John Taylor, détective désabusé en rupture, rempile pour sa richissime cliente qui souhaite retrouver sa fille fugueuse Cathy. Joanna, forte femme d'affaires, va craquer et se révéler plus fragile que de prime abord…qui a dit femme fatale ?
Ce n'est pas comme si le héros et son créateur ne connaissait pas leur
Raymond Chandler sur le bout des doigts…
John Taylor, comme ses frères cachés Harry Dresden et Félix Castor, emprunte au célèbre John Constantine, et c'est tant mieux !
On emprunte autant aux univers de
Neil Gaiman (on ici presque dans une version Hard Boiled de "
Neverwhere") qu'à ceux du maître du fantastique
Clive Barker, qui nous dépeint bien souvent la réalité du quotidien comme l'antichambre de l'enfer.
Sororité chitineuse, loubards démons, Équarrisseurs, yuppies druidiques aux serpes bien aiguisés, cafards intelligents qui ont trop regardé Alien, et cette mystérieuse sirène urbaine qui joue le rôle de fil directeur du roman…
Oui, celle d'"Au-delà du réel : L'aventure continue" présentée dans l'épisode Si les murs pouvaient parler, qui reprenait une des plus célèbres créations d'Allan Edgar Poe !
Nous sommes bien dans un ouvrage horrifique, et ici le monstre c'est le Nightside lui-même. le Nighside qui après tout n'est qu'une version fantasmapourrique de Londres... Car ce coeur maléfique de la capitale anglaise, où tours d'affaires côtoient taudis miséreux, est une métaphore de l'embourgeoisement / pourrissement du centre-ville londonien, et des autres quartiers de ce Londres parallèle assez weird on ne connaitra que les noms : la chute des ombres, la rue des Dieux, Haceldama…
Simon R. Green nous offre un Nightside « it's bigger inside » où toutes les époques se mélanges (cf l'épisode de "Dr Who" intitulé The Wedding of River Song), toujours bloqué quelque part vers 3 heures du matin (cf. le "Dark City" d'Alex Proyas). Son anti-héros, qui emprunte ici à
Virgile son rôle de guide des Enfers, promène Joanna, et ainsi les lecteurs / lectrices, vers les lieux où il pense trouver des indices pour retrouver Cathy :
- le Horla, un bar eighties construit sur la tombe de Merlin Fils de Satan
- la Forteresse, un refuge pour grands paranoïaques, adeptes de la théorie du complot et autres X-Filiés
- le Papillon de Fer, le fantôme d'une boîte yé-yé qui a décidé de rester bloquer à l'époque du swinging London pour faire la nique aux infâmes écoles de commerce néolibérales
La galerie de personnages est un peu restreinte, vu que le livre ne fait de 250 pages, mais est fort sympathique :
- Suzie la Mitraille, sosie d'Hazel D'Ark ("Traquemort"), elle-même sosie de Princesse Julia ("Darkwood")

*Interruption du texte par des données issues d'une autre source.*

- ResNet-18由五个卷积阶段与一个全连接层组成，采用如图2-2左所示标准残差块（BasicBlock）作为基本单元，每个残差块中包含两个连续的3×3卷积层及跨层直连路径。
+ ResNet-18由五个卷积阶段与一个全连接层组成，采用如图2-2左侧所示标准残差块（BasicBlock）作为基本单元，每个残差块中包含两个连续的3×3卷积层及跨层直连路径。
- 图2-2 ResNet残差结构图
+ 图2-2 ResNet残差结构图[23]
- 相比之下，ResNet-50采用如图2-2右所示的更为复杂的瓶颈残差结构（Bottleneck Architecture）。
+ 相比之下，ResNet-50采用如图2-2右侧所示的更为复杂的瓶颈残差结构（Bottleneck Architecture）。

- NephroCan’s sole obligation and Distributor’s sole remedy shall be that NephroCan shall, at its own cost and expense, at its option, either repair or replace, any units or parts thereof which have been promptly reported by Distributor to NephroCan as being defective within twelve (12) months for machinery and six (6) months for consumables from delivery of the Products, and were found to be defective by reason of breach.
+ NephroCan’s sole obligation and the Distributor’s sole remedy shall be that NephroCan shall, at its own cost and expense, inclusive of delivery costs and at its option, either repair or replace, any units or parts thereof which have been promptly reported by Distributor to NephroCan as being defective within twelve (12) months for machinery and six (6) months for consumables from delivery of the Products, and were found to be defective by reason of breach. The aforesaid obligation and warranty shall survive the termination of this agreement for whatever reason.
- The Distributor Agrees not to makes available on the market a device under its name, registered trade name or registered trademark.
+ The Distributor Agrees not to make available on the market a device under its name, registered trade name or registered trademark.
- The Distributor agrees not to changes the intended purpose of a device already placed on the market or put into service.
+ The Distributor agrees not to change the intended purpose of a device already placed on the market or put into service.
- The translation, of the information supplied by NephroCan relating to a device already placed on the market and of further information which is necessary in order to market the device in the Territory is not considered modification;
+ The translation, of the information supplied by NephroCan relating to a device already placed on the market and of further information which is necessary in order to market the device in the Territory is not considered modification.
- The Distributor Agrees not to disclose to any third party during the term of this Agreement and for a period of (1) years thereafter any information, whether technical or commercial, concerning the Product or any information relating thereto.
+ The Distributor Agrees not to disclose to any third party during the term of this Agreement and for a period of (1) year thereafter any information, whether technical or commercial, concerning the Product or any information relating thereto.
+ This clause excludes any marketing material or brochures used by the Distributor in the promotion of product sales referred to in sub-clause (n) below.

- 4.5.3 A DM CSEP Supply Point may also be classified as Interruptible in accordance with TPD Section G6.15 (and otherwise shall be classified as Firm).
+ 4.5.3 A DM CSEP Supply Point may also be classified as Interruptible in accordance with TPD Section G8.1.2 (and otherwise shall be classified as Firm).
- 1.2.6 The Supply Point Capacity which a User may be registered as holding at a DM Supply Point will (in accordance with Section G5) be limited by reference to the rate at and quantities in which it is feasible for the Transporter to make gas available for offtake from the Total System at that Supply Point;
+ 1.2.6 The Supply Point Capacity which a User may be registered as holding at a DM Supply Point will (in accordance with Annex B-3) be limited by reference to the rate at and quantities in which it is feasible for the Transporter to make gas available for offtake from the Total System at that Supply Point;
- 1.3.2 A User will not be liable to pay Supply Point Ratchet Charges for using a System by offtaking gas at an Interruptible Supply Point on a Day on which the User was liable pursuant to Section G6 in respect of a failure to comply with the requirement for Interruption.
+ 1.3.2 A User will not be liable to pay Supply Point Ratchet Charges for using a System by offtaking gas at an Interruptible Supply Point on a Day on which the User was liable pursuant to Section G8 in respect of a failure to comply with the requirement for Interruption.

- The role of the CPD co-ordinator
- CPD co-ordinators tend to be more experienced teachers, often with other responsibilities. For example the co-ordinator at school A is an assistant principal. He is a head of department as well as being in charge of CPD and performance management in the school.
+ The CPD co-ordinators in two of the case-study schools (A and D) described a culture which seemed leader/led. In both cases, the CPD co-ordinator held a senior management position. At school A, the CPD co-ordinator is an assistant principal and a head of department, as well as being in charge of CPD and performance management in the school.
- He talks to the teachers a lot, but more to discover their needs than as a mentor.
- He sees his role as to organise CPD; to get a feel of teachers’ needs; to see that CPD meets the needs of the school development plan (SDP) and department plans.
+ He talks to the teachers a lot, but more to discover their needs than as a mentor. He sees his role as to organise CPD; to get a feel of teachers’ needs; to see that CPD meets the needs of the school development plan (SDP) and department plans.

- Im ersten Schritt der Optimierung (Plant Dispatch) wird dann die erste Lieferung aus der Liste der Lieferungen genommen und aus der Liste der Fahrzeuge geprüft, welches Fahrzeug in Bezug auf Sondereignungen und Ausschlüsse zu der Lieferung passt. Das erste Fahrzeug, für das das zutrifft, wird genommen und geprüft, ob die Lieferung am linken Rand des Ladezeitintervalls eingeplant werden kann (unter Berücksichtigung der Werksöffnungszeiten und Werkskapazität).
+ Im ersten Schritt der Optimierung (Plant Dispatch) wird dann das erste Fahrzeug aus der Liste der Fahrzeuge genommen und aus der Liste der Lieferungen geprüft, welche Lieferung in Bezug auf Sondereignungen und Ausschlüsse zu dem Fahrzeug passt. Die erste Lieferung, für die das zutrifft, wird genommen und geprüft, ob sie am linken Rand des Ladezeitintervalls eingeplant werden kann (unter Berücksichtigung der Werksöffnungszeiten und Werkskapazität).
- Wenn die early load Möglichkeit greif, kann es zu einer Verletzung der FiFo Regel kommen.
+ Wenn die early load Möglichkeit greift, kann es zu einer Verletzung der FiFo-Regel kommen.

- Walker la version maléfique du Steed de Chapeau melon et bottes de cuir et le mystérieux Collectionneur
- Eddie le Rasoir, Alex Morissey, les soeurs Coltrane (remember Stevie Blue)…
On est clairement dans un récit d'exposition, les péripéties servant surtout à introduire ces personnages, de manière un peu forcée certes… Au rayon des bémols, un comique de répétition qui peut se laisser trop facilement deviner et quelques répétitions en bonne et due formes qui relève des méthodes d'écritures de l'auteur qui nous a offert 50 livres très cool en 25 ans.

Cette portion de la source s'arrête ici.